We need to standardise the data by columns for the test to be correct.

In [18]:
# Initialize an empty list to hold the standardized data for all preprocessing types
total_list_stand = []  # 4 lists (raw, filtered, ASR, ICA)

# Loop through each preprocessed list in total_list (raw, filtered, ASR, ICA)
for list_prep in total_list:
    lista_trozos = []  # This will store the 35 matrices for each preprocessed type

    # Loop through the 35 matrices inside each preprocessed list
    for mat in list_prep:
        lista_canales = []  # List to store standardized data for 19 channels
        
        # Standardize each channel (121x53 for each channel)
        for chan in range(19):
            # Convert to DataFrame for easier manipulation and standardization
            df = pd.DataFrame(mat[chan])
            
            # Standardize the data using StandardScaler
            scaler_standard = StandardScaler()
            arr_stand = scaler_standard.fit_transform(df)
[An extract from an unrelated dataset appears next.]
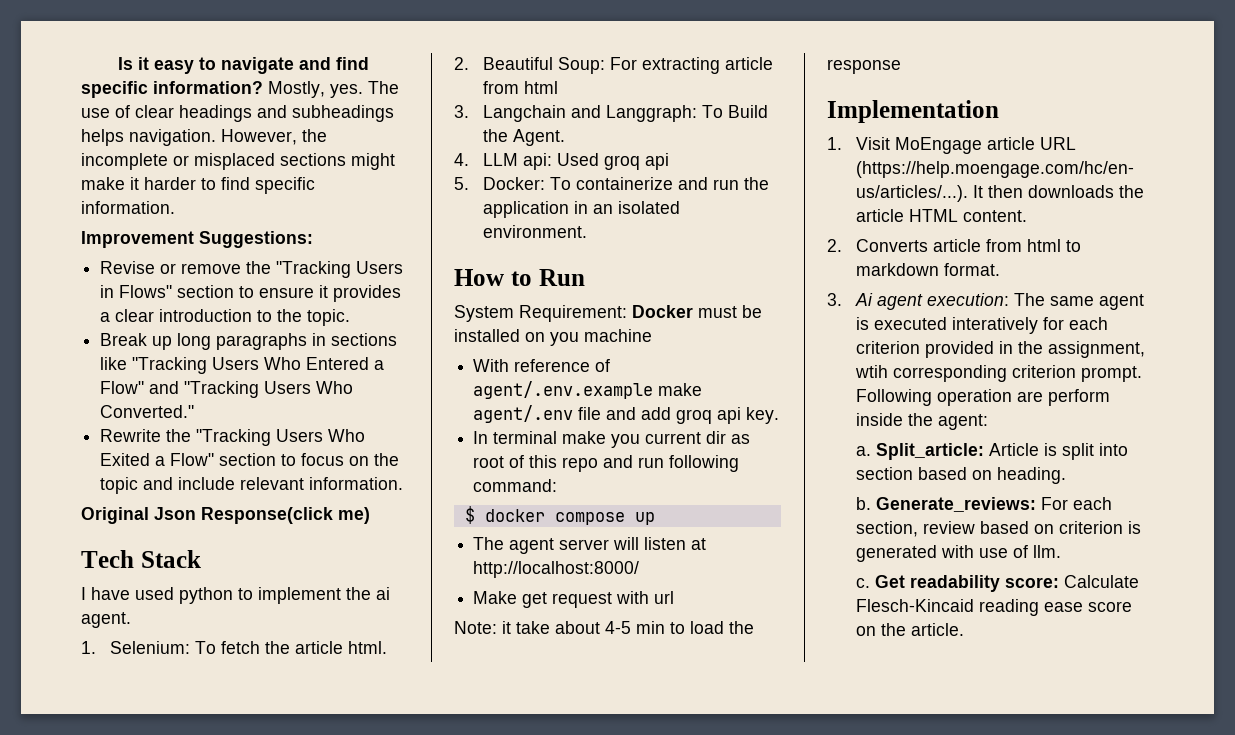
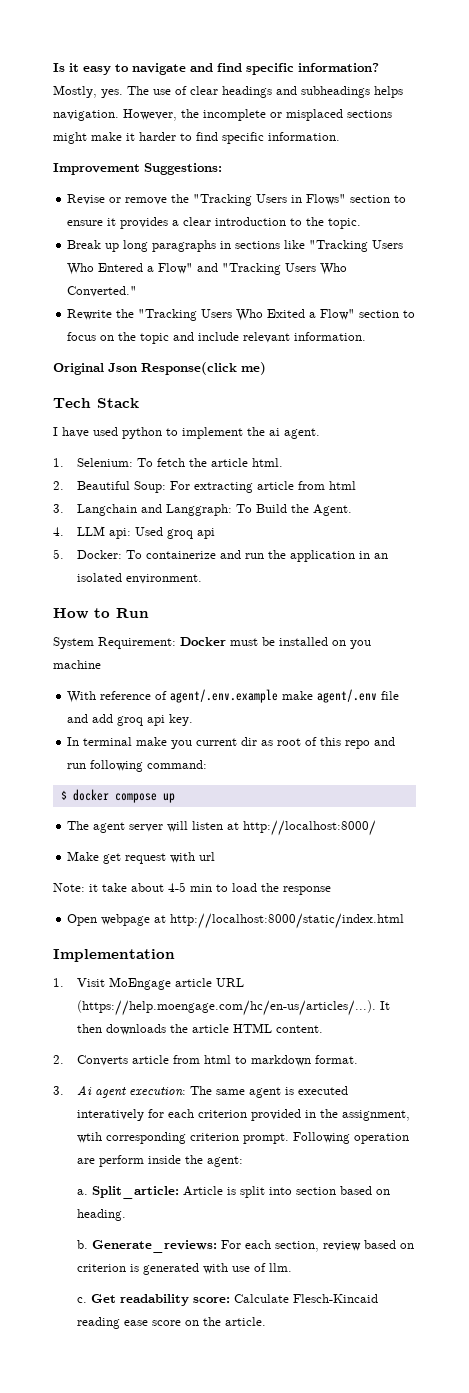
+ Open webpage at http://localhost:8000/static/index.html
            # Convert the standardized data back to a DataFrame
            df_stand = pd.DataFrame(arr_stand)

            # Add the label column (1 for subjects < 61, and 0 for subjects >= 61)
            labels = [1 if x < 61 else 0 for x in range(121)]
            df_stand['Label'] = labels  # Add the labels as a new column

            # Rename the columns for clarity (53 feature columns + 1 label column)
            column_names = [f'Feature_{x}' for x in range(53)]
            column_names.append('Label')
            df_stand.columns = column_names

            # Append the standardized DataFrame for this channel to lista_canales
            lista_canales.append(df_stand)

        # Append the list of standardized channels for this matrix (35 matrices) to lista_trozos
        lista_trozos.append(lista_canales)

    # Append the processed data for each preprocessing type (raw, filtered, ASR, ICA) to total_list_stand
    total_list_stand.append(lista_trozos)


In [49]:
# Saving the total_list_stand to a file using pickle
with open('total_list_stand.pkl', 'wb') as f:
    pickle.dump(total_list_stand, f)

You have 4 main lists in total_list (raw, filtered, ASR, ICA). For each, you process 35 matrices, each representing different divisions of the recordings (e.g., 1/1, 1/2, etc.).
Within each matrix, there are 19 channels, and you standardize the data for each channel (121x53 matrix) using StandardScaler.
After standardization, you add a label for each subject (121 rows), indicating whether they belong to group 1 or 0, and then you append the standardized data to total_list_stand.

Now total_list_stand contains standardized features with labels for each preprocessing type:

- total_list_stand[0] -> Standardized data for raw preprocessing
- total_list_stand[1] -> Standardized data for filtered preprocessing
- total_list_stand[2] -> Standardized data for ASR preprocessing
- total_list_stand[3] -> Standardized data for ICA preprocessing

Now, total_list_stand contains 4 lists, one for each preprocessing type. Each of these 4 lists contains 35 sublists, representing the different segments we generated. Within each of these 35 sublists, there are 19 matrices (one per channel), each with dimensions 121x54.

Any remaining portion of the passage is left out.